Getting away with Cheap Software

Cheap software has a lot of advantages. On a first glance it seems that cheap means low risk (unless you’re buying cheap explosives, but software is usually not that dangerous). If you don’t invest a lot in software you don’t have to write off a lot of money in case of a pivot. BUT, if you invest too little into software you do take risks. Possibilities are that you:

  • end up having a much higher TCO because of the poor maintainability,
  • fail on execution because changes in strategy take too long to implement,
  • users notice the poor quality and conversion is low or
  • you cannot find developers that want to join and help scale the team.
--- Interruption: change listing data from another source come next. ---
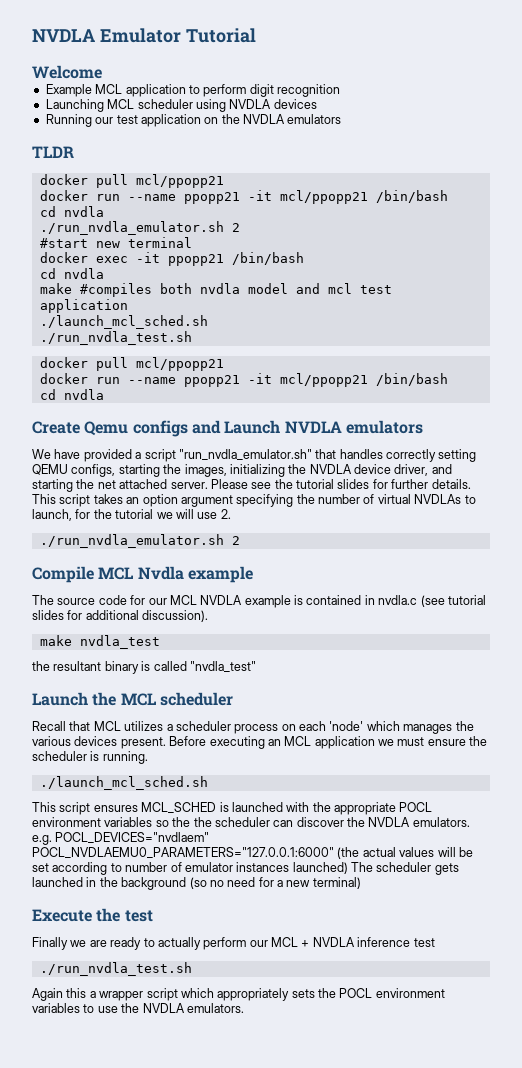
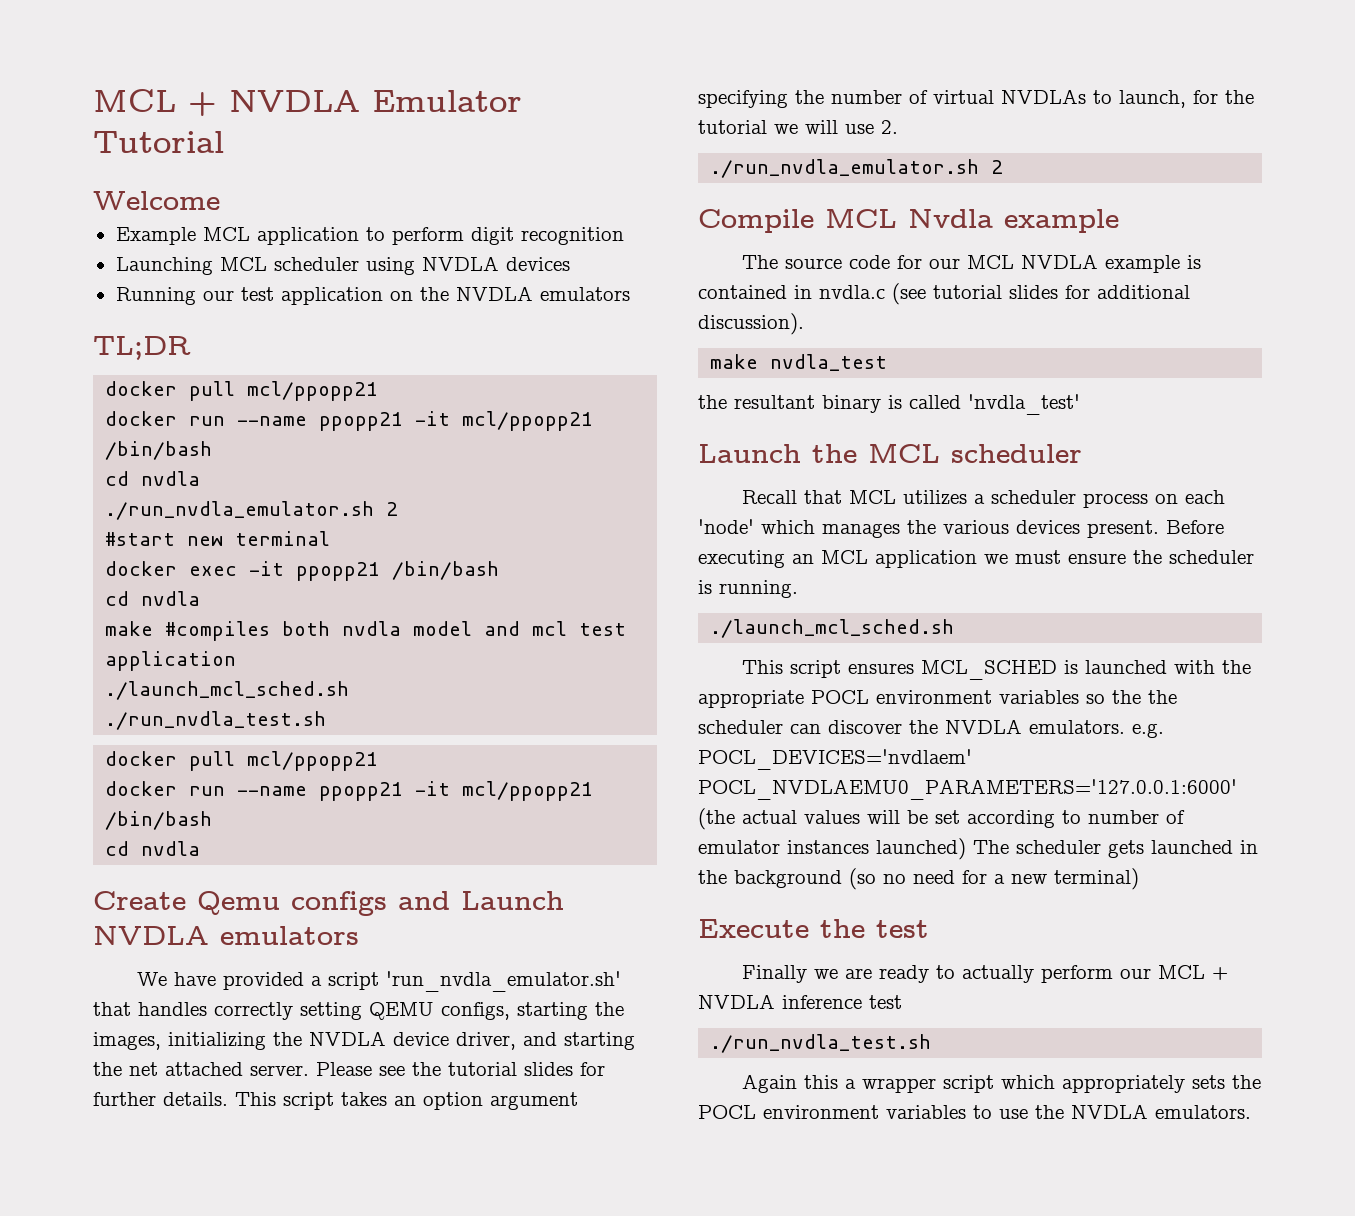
(32, 35) none -> [93,89,217,116] MCL +
[32,146,74,158] TLDR -> [93,336,191,360] TL;DR
[178,449,312,460] "run_nvdla_emulator.sh" -> [385,971,621,992] 'run_nvdla_emulator.sh'
[189,661,256,672] "nvdla_test" -> [968,394,1080,415] 'nvdla_test'
[55,832,210,843] [32,847,334,858] POCL_DEVICES="nvdlaem" POCL_NVDLAEMU0_PARAMETERS="127.0.0.1:6000" -> [698,749,972,770] [698,779,1237,800] POCL_DEVICES='nvdlaem' POCL_NVDLAEMU0_PARAMETERS='127.0.0.1:6000'

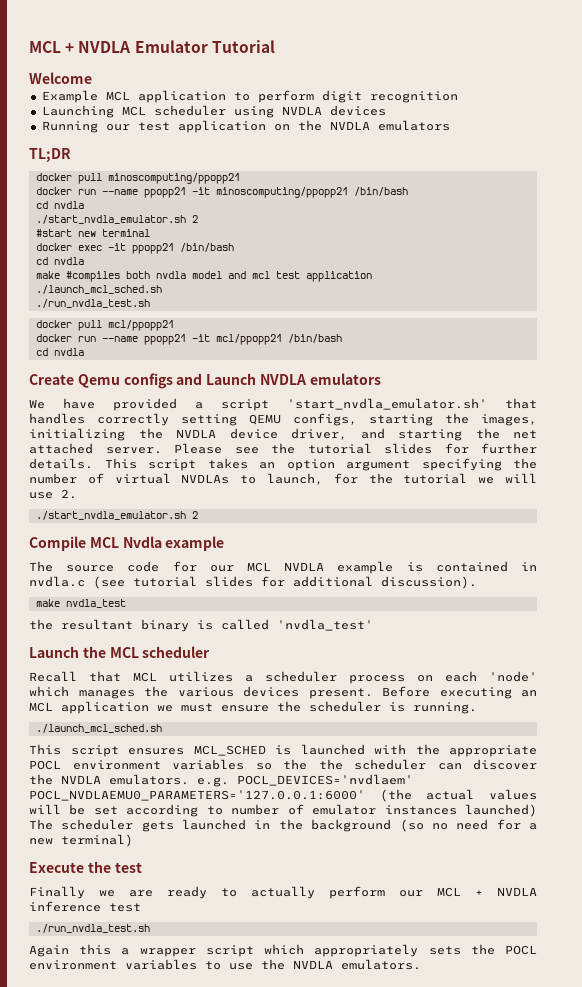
[247,381,379,401] [105,411,594,431] [105,441,213,460] [105,471,201,486] [105,501,375,520] mcl/ppopp21 // docker run --name ppopp21 -it mcl/ppopp21 /bin/bash // cd nvdla // ./run_nvdla_emulator.sh -> [107,173,240,184] [35,187,408,198] [35,201,84,209] [35,215,186,224] minoscomputing/ppopp21 // docker run --name ppopp21 -it minoscomputing/ppopp21 /bin/bash // cd nvdla // ./start_nvdla_emulator.sh
[385,971,621,992] 'run_nvdla_emulator.sh' -> [287,398,487,410] 'start_nvdla_emulator.sh'
[710,159,980,178] ./run_nvdla_emulator.sh -> [35,511,186,520] ./start_nvdla_emulator.sh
So how do you find the balance between the dead cheap, but suboptimal on one side and the pristine solution that you pay through the nose for?

Lower the budget

It might seem trivial, but it’s the most important step. If you want high quality, the last thing you should do is throw with money. Budgets work the same as storage rooms. If there is more space, it will fill up before you know it with stuff that you don’t really need.
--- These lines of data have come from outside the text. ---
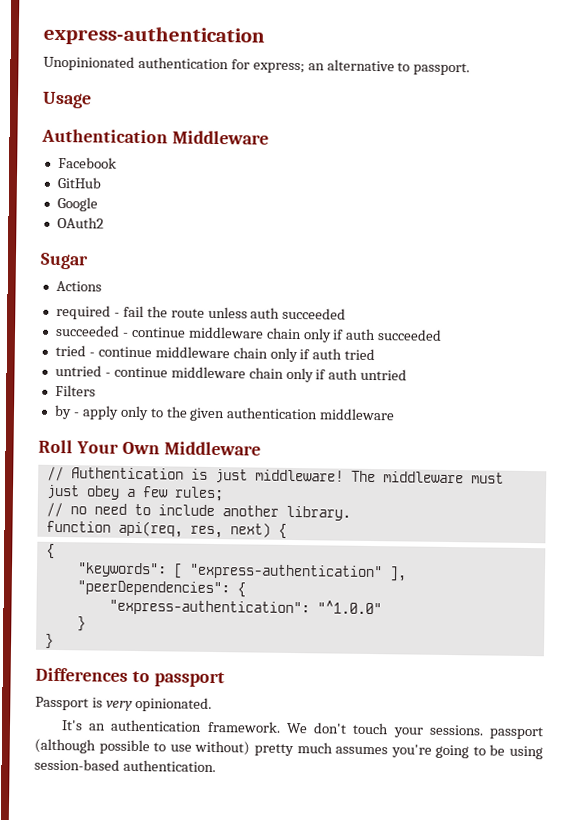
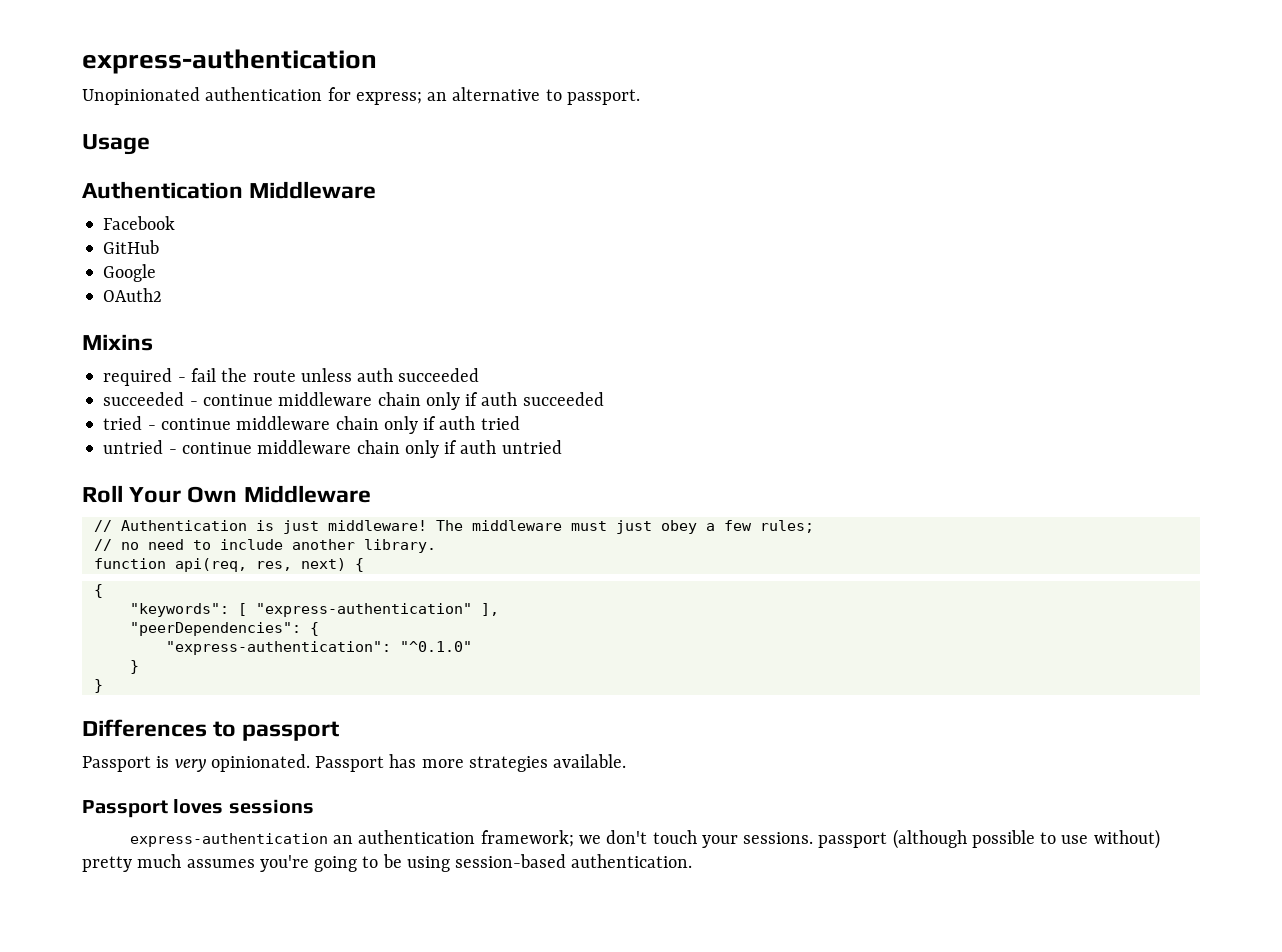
[40,252,89,270] [55,280,102,292] Sugar // Actions -> [82,334,153,351] Mixins
[54,384,96,397] [53,404,396,422] // Filters // by - apply only to the given authentication middleware -> (562, 447) none
[316,600,382,615] "^1.0.0" -> [399,641,472,652] "^0.1.0"
[60,719,308,734] // It's an authentication framework. We -> [315,754,627,772] [82,799,314,818] [129,830,601,847] Passport has more strategies available. // Passport loves sessions // express-authentication an authentication framework; we

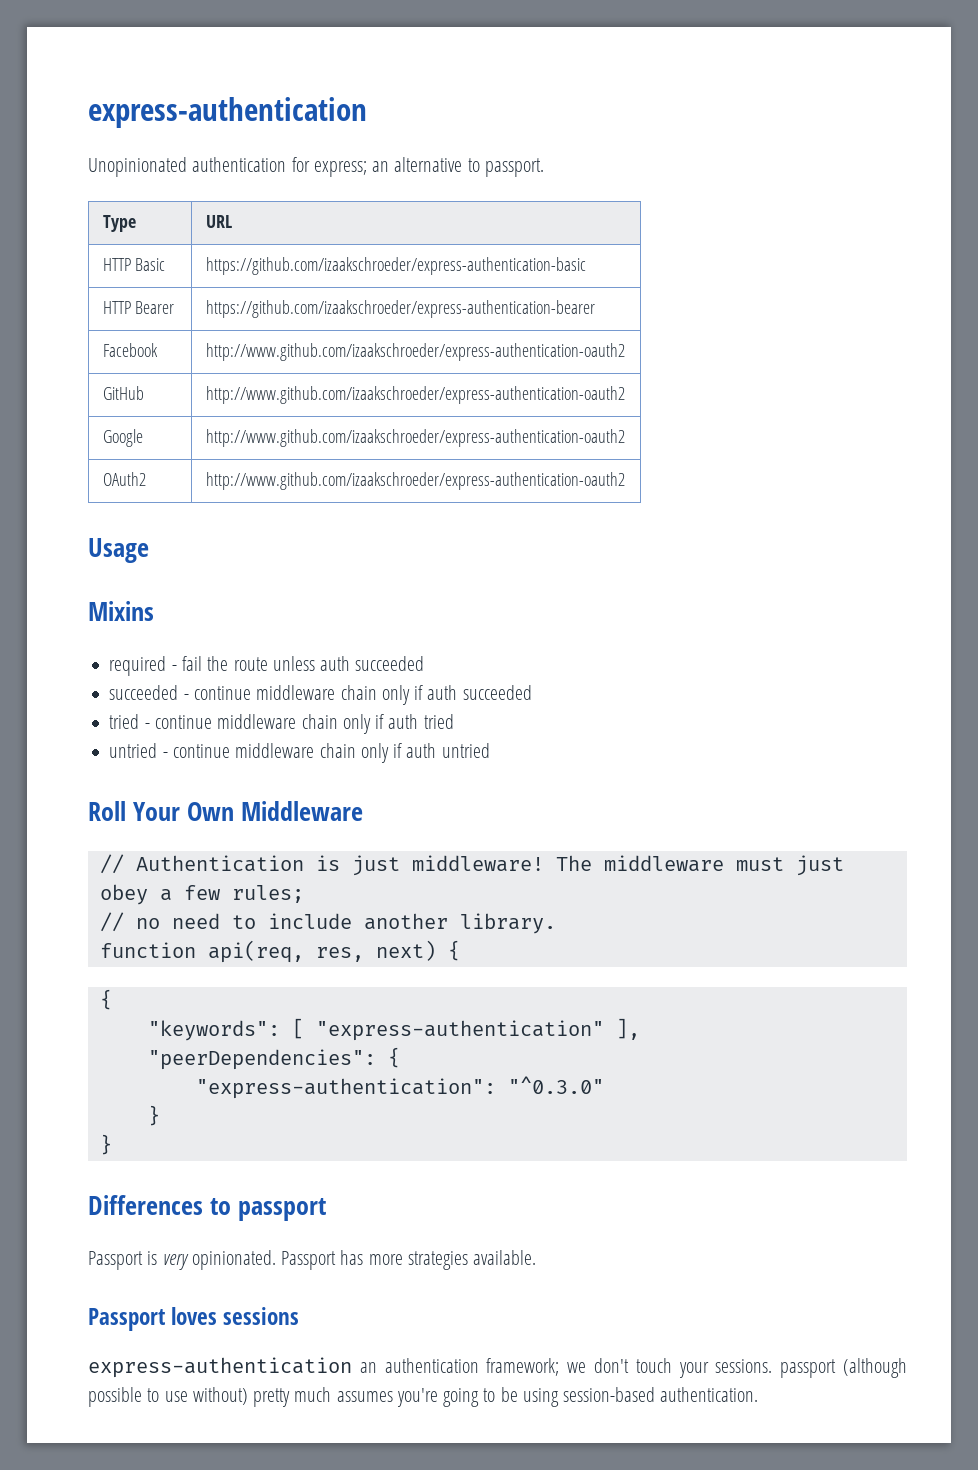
[82,134,150,155] [82,181,377,199] [103,216,176,230] [103,240,160,254] [103,264,157,282] [103,288,163,302] // Usage // Authentication Middleware // Facebook // GitHub // Google // OAuth2 -> [102,215,136,232] [205,215,232,228] [102,258,166,271] [205,257,586,275] [102,301,175,314] [205,300,595,318] [102,343,158,357] [205,343,625,361] [102,386,144,400] [205,386,625,404] [102,429,143,447] [205,429,625,447] [102,472,146,486] [205,472,625,490] [88,538,149,563] // Type | URL // HTTP Basic | https://github.com/izaakschroeder/express-authentication-basic // HTTP Bearer | https://github.com/izaakschroeder/express-authentication-bearer // Facebook | http://www.github.com/izaakschroeder/express-authentication-oauth2 // GitHub | http://www.github.com/izaakschroeder/express-authentication-oauth2 // Google | http://www.github.com/izaakschroeder/express-authentication-oauth2 // OAuth2 | http://www.github.com/izaakschroeder/express-authentication-oauth2 // Usage
[399,641,472,652] "^0.1.0" -> [507,1076,604,1094] "^0.3.0"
So set a low budget, and add more slowly and only once you know that you’re on the right track.

Focus your features

The stuff that you don’t need is actually lowering the quality for your users. Instead of worrying about getting all the features you dreamed up, worry about getting the next one exactly right. Ask why 5 times and make sure you’re solving the root cause, not peripherals and more often than not, after doing the most important next feature exactly right, three other features become less important.

Clean up

In an earlier blog I suggested to solve problems by removing features. It’s essential that the set of features, the source code, the documentation etc stay clean. The cleaner you can keep things, the faster you you can respond to change. This has a significant effect on the cost of change, which is the most important cost driver in software development.
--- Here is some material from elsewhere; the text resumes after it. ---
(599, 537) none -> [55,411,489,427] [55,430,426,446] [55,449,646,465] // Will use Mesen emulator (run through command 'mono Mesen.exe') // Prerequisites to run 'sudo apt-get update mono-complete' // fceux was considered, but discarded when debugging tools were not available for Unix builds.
Invest only in better working software

There are many technical people that will not like what they see when they look at your code. They will invariably suggest that you refactor, upgrade, or even rewrite. They are not necessarily wrong of course, but if you force the issue and only pay for improvements in your business implementation, you will end up spending less on better software.

If the software is really that bad, there is always a business case for the technical improvements. To name some examples:

  • if we do this we need less hardware
  • after this refactoring we can run on multiple nodes
  • by upgrading we can reduce the memory consumption an have a higher uptime

Forcing developers to come up with these business cases focusses the investment on advantages that pay off. Switching from Java to Scala and back again doesn’t bring anything else than developer targeted marketing. Which might be fine, but you should know what you’re signing up for in advance.